I like her...she's so sweet

She's not really that organized

She shares way to many posts....

I guess I could go on...but why really?  

This blog is my place....my "neck of the woods".....my side of the tracks...my place


our michigan vacation spot...daydreaming today

to vent

brag

show off

cry

share my struggles

complain

praise life

share life...

I really should blog more often.  But you know...I do struggle with people knowing to much of my life.  Some may say...."Oh you shouldn't put all your dirty laundry out there?"

I agree...sometimes.  I literally did on Facebook one day....Posted a picture of my dirty laundry.

An awesome thing is that I got rid of so many of our clothing that I'm actually managing laundry way better now.  Yeah...celebrating that!! (OMG...did you think I was gonna say "I got rid of so many of our friends on FB" because they could not dare see dirty laundry on a floor.  hehe!)


Ok....back to what I was saying before....ummm... Wait....I forgot what I was typing?

I got distracted with life and laundry.  Usually happens here.
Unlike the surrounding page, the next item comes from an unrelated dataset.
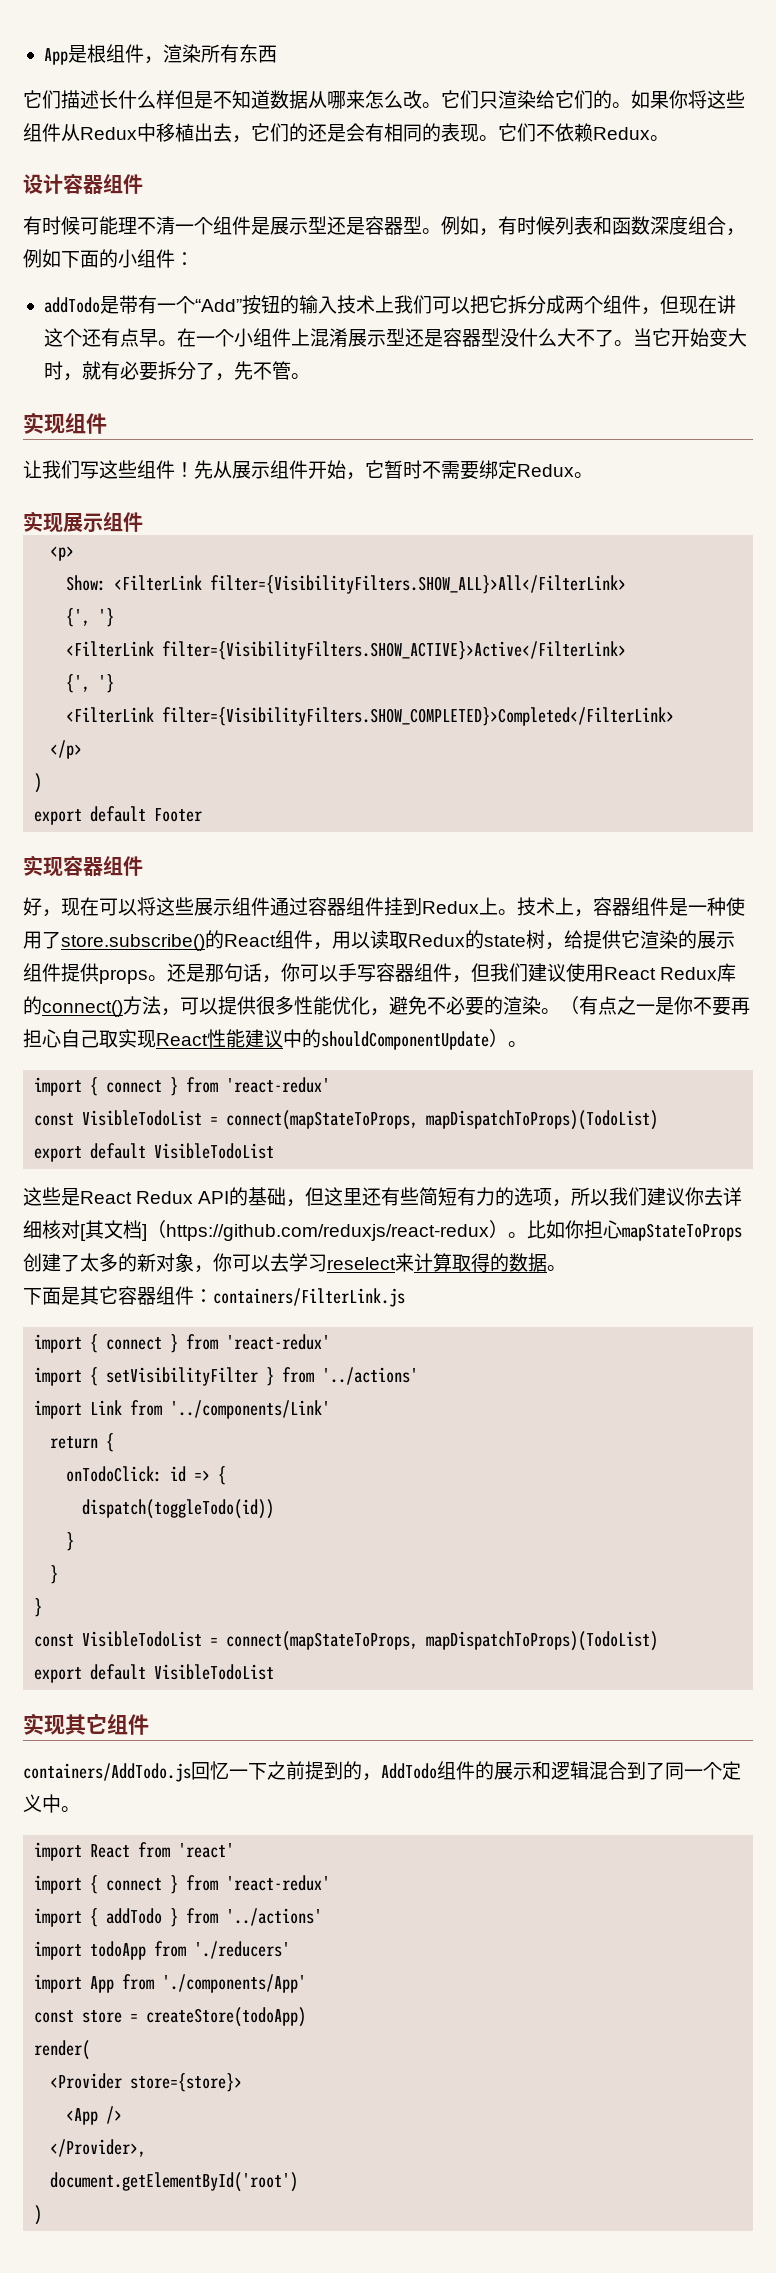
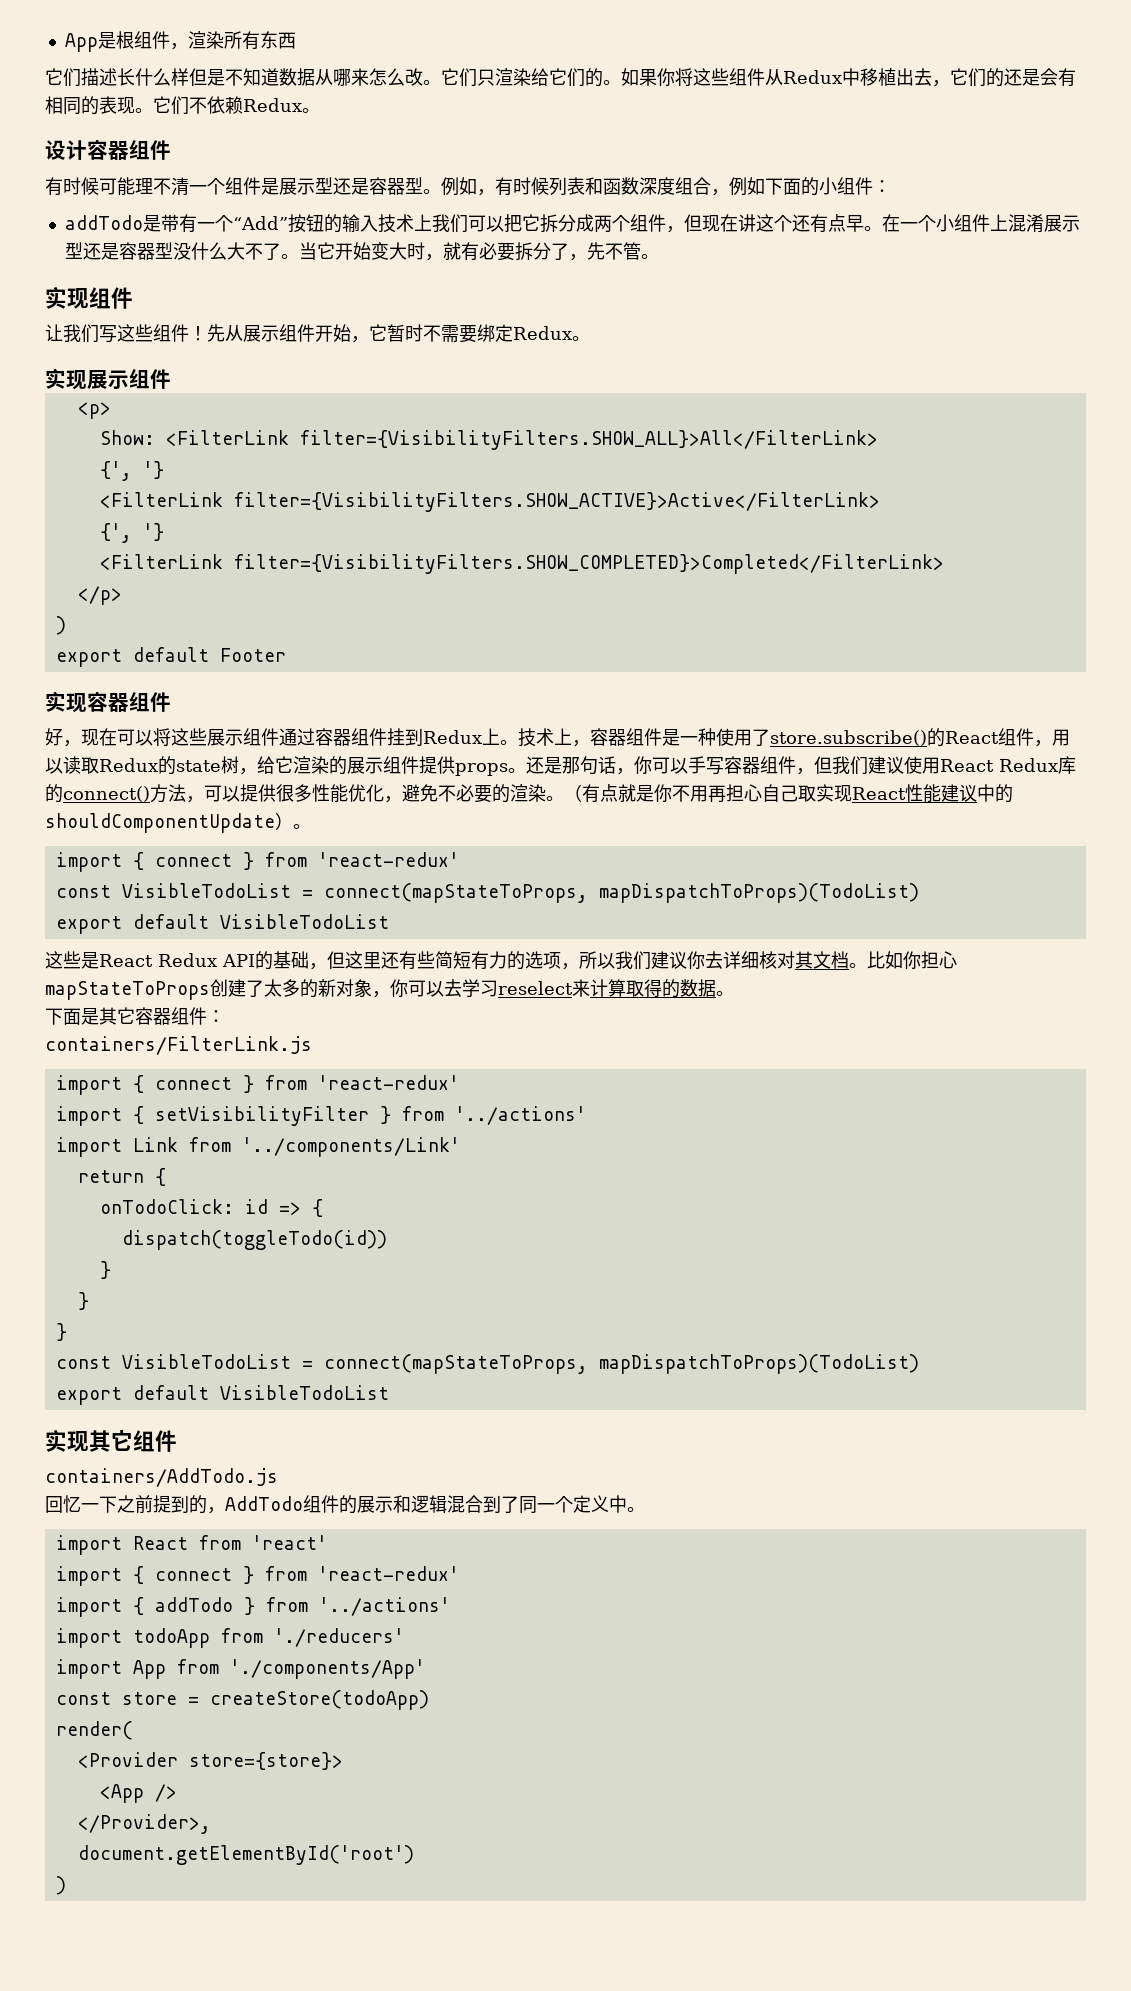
[583,930,621,949] 提供 -> (275, 765) none
[617,996,731,1016] 之一是你不要 -> [618,784,708,802] 就是你不用
[80,1220,508,1241] [其文档]（https://github.com/reduxjs/react-redux） -> [795,951,849,969] 其文档
(213, 1296) none -> (225, 1016) //
(191, 1772) none -> (278, 1477) //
Oh...yeah...why the heck do we want to share crap on Facebook where it would make people gossip about us or think negatively of us?  Ok....Usually they celebrate with us.

Or why do we always just share the beautiful things in life acting like our life is lived in Pinterest.

Honestly though...The whole thing with being careful what you post on social media is a huge problem.  I'm not talking about showing our cleavage or butt,  BUT....no pun intended, BUT sharing struggles as well as our praises.  Its ok!! And I guess if you wanna show some cleavage you can...just beware of haters. 

Yeah...people can be nasty and rude and actually stop talking to you because you share crap on social media. 
There will always be HATERS who will just HATE for the heck of it.  Either they're jealous of your life or think you belong in a mental institute. Somebozo will always have opinions.  

And No...it hasn't happened to me but who knows what people's secret opinions are of me.

Ok...so I tell myself and others....either stop doing it (sharing your junk on social media) or who the crap cares what they think or say!!

I'm personally a people pleaser...have been all my life.  I want people to like me.  Honestly though....


Don't we all have struggles?

Don't we all have dirty laundry?

Don't we all have friends to lose?

Don't we all have friends to make?

Don't we all feel "sexy" sometimes and share a million selfies?

Don't we have friends who will always LOVE us?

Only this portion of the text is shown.